#### YOUR INSTRUCTIONS:
In the listing below, find the line with "Boys, 1920: 15 -> 14" and the line with "Boys, 1924: none -> 27". Repeat those two lines and all lines between them exactly.

#### INFORMATION SUPPLIED:
####################
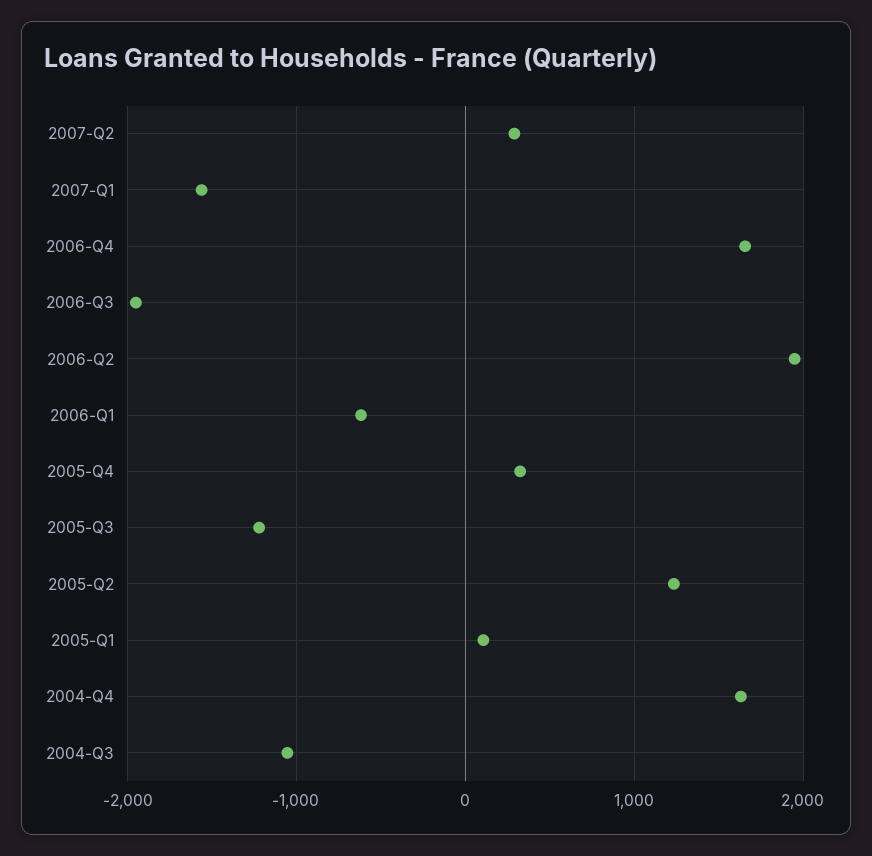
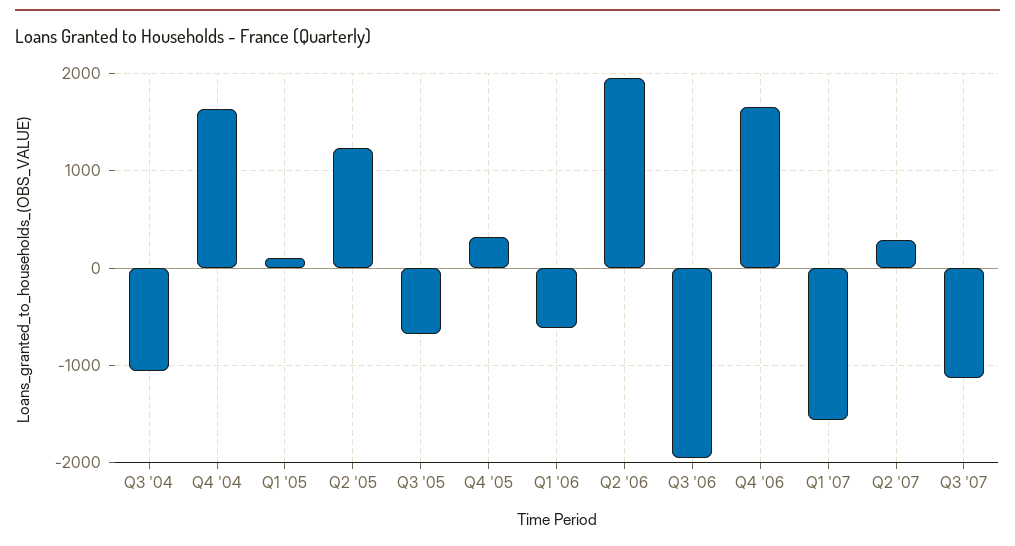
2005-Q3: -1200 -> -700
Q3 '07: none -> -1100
####################
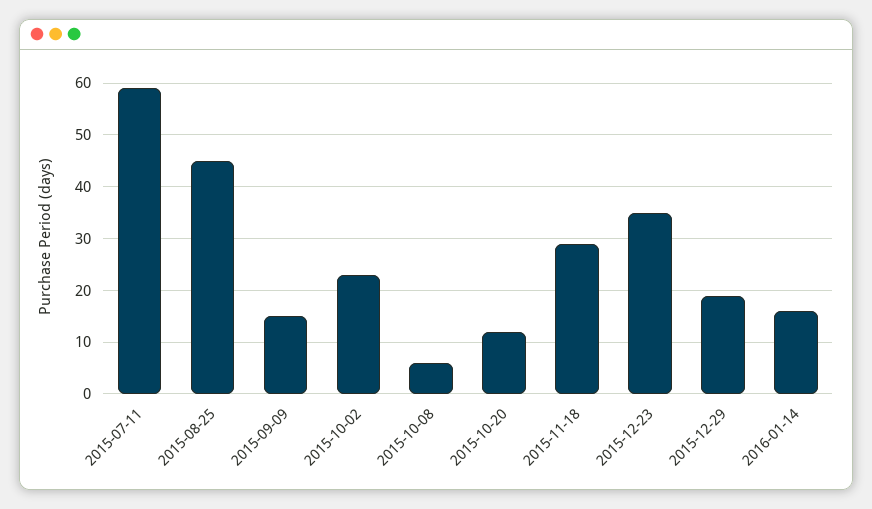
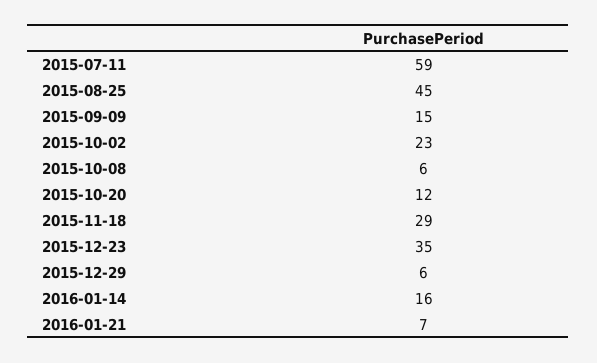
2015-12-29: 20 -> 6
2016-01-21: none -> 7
####################
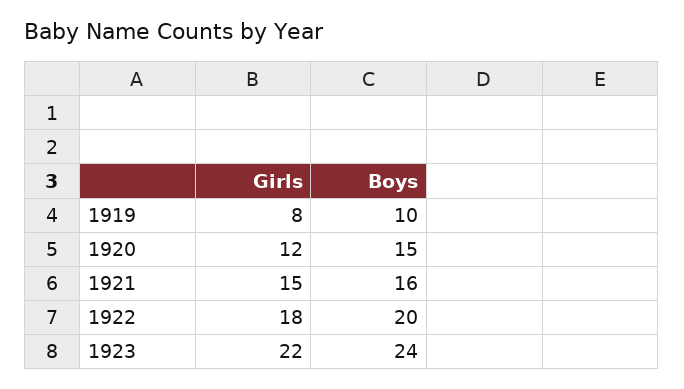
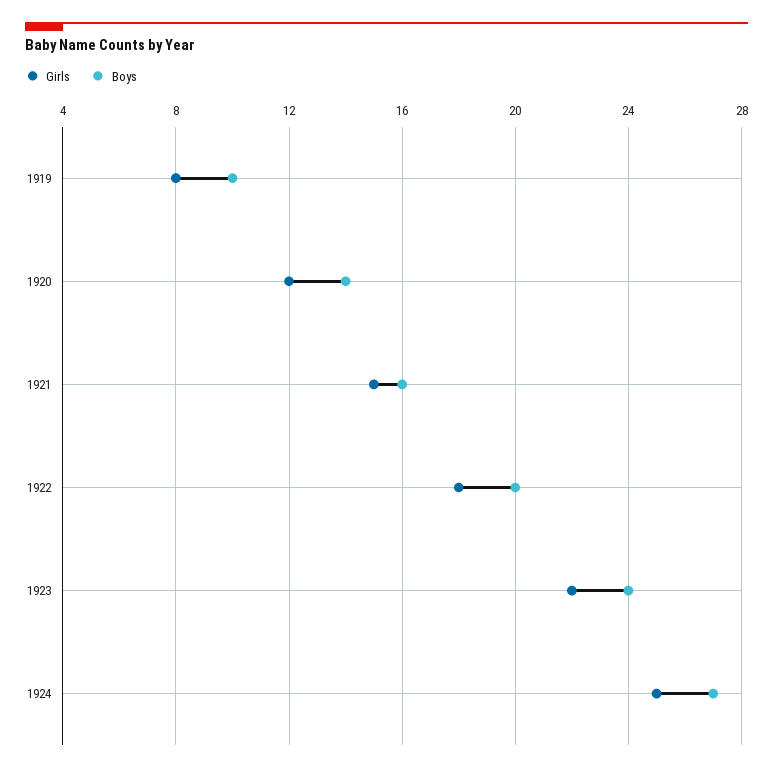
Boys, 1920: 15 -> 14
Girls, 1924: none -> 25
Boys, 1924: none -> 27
####################
#### ANSWER SPACE:
Boys, 1920: 15 -> 14
Girls, 1924: none -> 25
Boys, 1924: none -> 27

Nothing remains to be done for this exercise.